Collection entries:
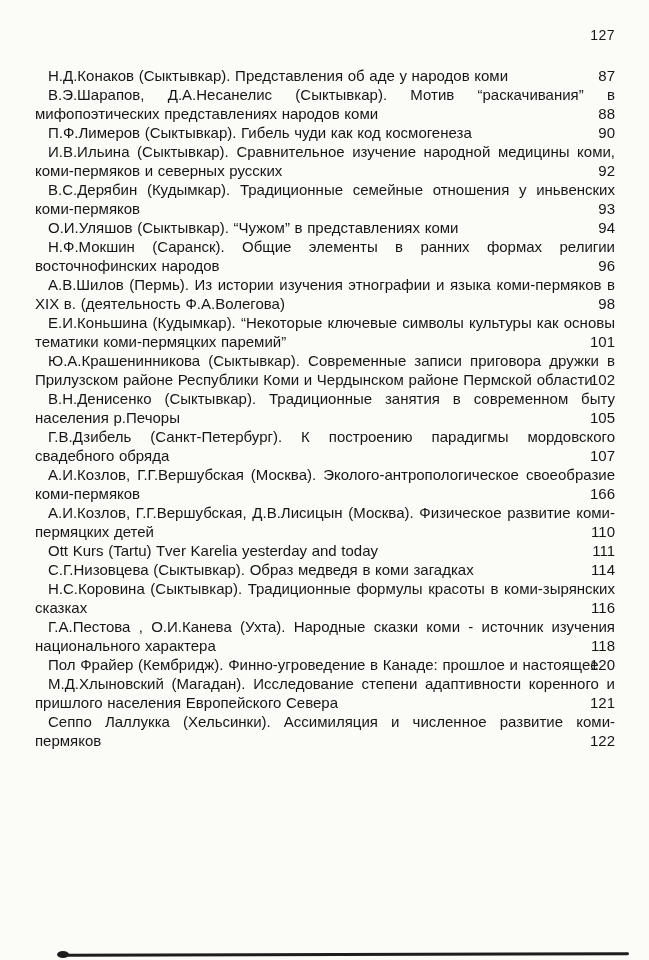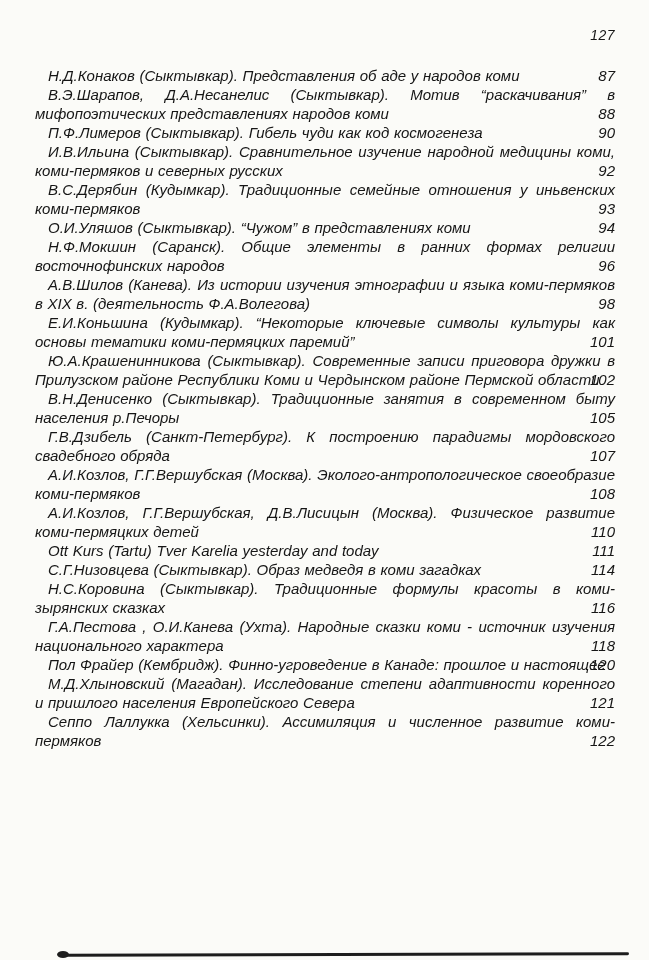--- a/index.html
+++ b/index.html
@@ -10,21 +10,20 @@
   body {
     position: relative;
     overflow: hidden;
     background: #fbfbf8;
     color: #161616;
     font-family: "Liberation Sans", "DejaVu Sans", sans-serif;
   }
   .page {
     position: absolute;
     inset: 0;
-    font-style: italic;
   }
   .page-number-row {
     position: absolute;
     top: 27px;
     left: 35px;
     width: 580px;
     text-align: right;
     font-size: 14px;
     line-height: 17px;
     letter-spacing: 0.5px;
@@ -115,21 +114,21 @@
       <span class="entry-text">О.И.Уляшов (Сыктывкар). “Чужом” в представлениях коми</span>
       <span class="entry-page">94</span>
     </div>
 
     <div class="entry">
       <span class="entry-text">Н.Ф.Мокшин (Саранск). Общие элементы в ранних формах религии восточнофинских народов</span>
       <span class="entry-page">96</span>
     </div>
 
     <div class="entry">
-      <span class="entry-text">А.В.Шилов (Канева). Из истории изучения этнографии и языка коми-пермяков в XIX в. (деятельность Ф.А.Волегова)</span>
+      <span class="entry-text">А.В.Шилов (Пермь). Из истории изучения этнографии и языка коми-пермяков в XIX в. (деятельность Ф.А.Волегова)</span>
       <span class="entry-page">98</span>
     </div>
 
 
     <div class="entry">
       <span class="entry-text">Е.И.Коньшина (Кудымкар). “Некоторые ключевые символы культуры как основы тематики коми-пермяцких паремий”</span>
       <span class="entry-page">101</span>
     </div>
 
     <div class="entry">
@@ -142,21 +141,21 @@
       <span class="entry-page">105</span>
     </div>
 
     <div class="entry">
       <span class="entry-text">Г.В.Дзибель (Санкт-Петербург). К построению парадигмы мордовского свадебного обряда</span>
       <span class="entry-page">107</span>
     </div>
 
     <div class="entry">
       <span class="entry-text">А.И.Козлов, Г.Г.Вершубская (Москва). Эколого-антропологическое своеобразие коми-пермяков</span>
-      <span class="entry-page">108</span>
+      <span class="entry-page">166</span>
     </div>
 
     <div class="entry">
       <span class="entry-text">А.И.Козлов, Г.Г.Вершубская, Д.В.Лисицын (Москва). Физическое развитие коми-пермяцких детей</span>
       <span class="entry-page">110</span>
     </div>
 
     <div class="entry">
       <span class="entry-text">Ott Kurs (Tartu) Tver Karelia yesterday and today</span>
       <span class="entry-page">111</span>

==

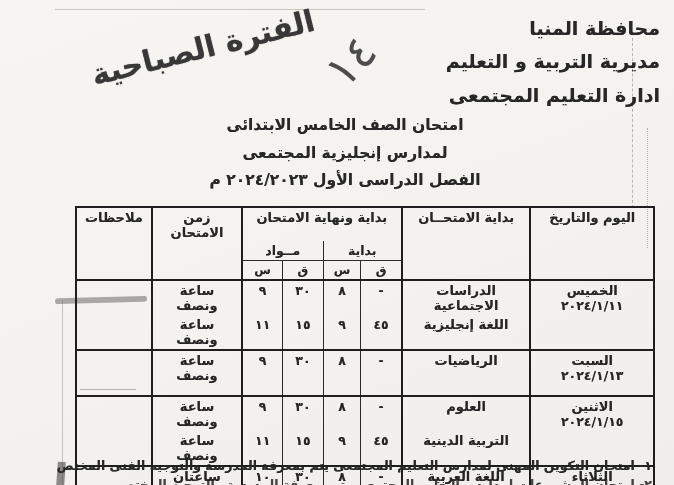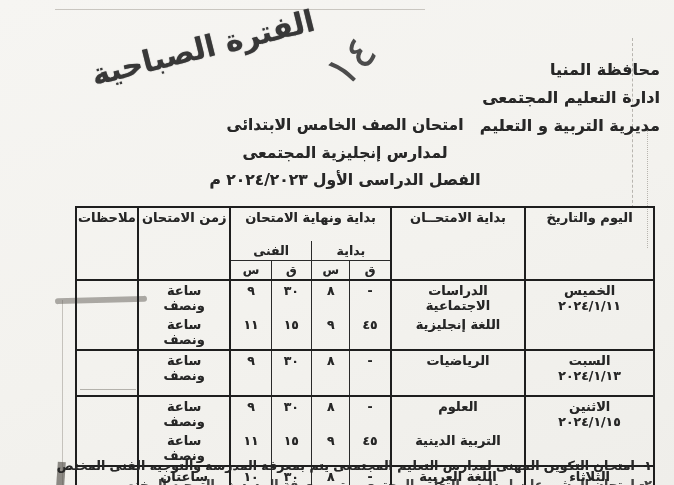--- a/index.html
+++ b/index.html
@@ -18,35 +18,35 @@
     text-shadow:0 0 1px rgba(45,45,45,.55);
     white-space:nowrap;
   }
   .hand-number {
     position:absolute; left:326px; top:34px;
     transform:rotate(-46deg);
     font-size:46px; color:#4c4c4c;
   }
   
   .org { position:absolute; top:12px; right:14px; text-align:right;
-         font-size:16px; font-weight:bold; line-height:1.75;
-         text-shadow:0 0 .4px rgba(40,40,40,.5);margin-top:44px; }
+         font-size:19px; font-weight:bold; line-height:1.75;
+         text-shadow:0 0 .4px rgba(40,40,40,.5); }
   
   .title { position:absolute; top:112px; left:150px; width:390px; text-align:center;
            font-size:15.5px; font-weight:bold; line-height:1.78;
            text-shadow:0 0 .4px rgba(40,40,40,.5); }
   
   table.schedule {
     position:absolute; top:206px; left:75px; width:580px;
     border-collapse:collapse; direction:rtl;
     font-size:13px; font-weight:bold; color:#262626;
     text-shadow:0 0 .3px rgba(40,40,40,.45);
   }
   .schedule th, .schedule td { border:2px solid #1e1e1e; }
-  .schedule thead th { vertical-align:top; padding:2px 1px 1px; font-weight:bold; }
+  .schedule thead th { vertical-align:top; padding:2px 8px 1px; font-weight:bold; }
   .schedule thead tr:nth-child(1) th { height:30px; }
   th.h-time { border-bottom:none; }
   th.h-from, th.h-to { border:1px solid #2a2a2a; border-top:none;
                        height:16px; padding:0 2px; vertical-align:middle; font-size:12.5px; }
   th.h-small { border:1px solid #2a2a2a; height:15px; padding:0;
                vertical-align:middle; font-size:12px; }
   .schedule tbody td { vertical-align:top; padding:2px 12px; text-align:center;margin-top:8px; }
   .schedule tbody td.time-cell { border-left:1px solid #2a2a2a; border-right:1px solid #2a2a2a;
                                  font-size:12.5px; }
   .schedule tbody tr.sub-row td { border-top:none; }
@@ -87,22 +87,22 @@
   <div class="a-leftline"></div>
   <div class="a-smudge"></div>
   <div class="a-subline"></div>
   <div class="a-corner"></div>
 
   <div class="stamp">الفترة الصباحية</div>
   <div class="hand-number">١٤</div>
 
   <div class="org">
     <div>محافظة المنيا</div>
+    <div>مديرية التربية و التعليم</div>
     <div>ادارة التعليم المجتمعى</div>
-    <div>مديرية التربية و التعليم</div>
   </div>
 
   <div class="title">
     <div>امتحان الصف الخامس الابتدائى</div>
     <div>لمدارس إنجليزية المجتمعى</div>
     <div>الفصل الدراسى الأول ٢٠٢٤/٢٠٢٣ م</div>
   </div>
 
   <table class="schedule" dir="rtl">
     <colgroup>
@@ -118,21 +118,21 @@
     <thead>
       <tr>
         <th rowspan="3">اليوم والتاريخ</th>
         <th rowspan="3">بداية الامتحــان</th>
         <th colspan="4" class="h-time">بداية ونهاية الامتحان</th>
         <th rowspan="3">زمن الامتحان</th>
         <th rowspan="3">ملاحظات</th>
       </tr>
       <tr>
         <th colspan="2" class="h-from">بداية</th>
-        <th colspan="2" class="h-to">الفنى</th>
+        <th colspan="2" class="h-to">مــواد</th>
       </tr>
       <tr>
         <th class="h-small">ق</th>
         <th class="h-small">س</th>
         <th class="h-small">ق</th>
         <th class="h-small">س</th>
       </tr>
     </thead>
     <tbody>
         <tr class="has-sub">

* * *

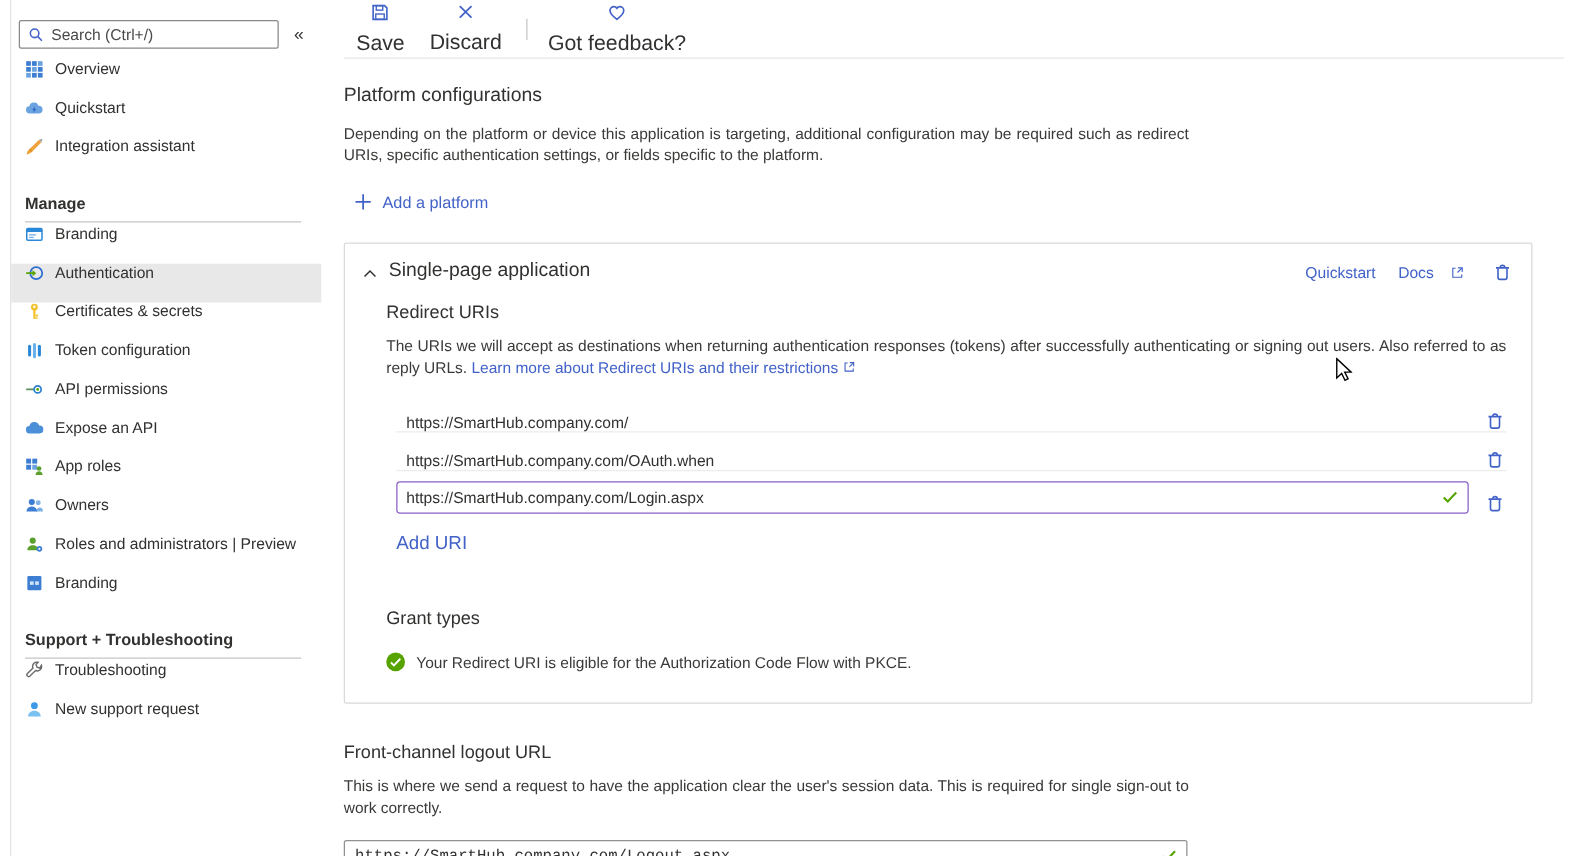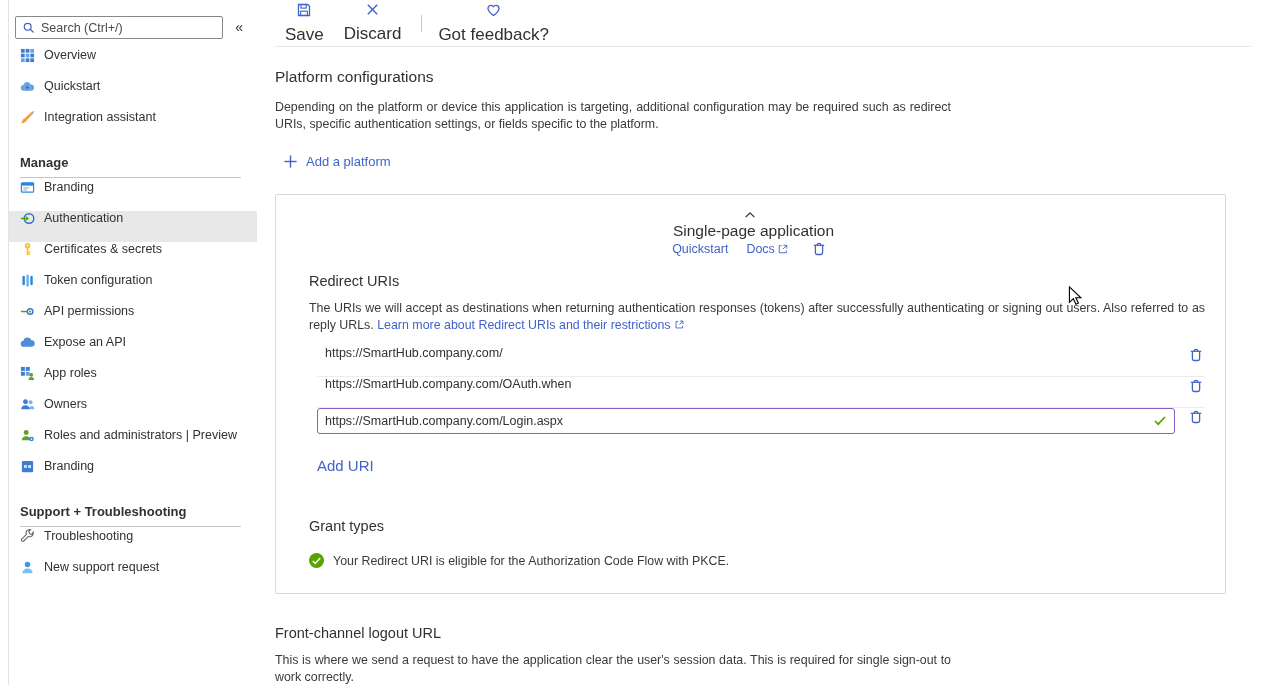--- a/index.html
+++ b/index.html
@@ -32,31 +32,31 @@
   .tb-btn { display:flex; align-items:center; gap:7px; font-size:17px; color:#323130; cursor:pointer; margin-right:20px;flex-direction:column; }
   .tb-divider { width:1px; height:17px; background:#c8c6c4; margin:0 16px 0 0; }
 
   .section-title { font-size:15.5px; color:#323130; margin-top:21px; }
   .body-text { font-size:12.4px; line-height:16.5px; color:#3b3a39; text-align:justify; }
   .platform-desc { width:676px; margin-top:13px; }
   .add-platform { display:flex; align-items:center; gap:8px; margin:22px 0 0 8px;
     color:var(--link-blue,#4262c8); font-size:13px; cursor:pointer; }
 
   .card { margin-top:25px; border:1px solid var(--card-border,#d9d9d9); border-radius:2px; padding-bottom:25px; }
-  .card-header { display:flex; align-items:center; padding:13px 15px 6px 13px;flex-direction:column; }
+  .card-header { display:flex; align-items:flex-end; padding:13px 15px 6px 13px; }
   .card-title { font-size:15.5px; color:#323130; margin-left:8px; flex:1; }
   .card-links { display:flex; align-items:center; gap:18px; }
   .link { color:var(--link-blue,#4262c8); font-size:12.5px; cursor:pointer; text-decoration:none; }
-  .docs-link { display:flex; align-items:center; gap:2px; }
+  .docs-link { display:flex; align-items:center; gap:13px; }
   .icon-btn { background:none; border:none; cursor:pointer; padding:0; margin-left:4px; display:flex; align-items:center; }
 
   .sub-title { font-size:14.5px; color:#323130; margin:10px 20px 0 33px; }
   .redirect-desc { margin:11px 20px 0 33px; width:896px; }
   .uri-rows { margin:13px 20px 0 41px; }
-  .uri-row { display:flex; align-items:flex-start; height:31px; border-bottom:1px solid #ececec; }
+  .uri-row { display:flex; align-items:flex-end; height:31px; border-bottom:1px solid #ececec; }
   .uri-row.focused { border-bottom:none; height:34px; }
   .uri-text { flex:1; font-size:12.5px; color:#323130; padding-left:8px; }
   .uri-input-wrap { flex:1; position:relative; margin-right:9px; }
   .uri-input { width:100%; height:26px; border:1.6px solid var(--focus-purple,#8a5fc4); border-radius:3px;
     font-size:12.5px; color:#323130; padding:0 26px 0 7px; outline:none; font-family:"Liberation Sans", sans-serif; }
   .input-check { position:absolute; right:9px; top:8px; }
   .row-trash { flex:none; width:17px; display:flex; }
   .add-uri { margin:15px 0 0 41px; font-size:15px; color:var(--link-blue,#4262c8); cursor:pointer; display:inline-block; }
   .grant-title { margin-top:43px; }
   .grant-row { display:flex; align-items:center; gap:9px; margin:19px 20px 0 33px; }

(EXERCISE BRIEF) Find the lines in the data that include "языка", then copy each of them.

(TASK ANSWER)
-      <span class="entry-text">А.В.Шилов (Канева). Из истории изучения этнографии и языка коми-пермяков в XIX в. (деятельность Ф.А.Волегова)</span>
+      <span class="entry-text">А.В.Шилов (Пермь). Из истории изучения этнографии и языка коми-пермяков в XIX в. (деятельность Ф.А.Волегова)</span>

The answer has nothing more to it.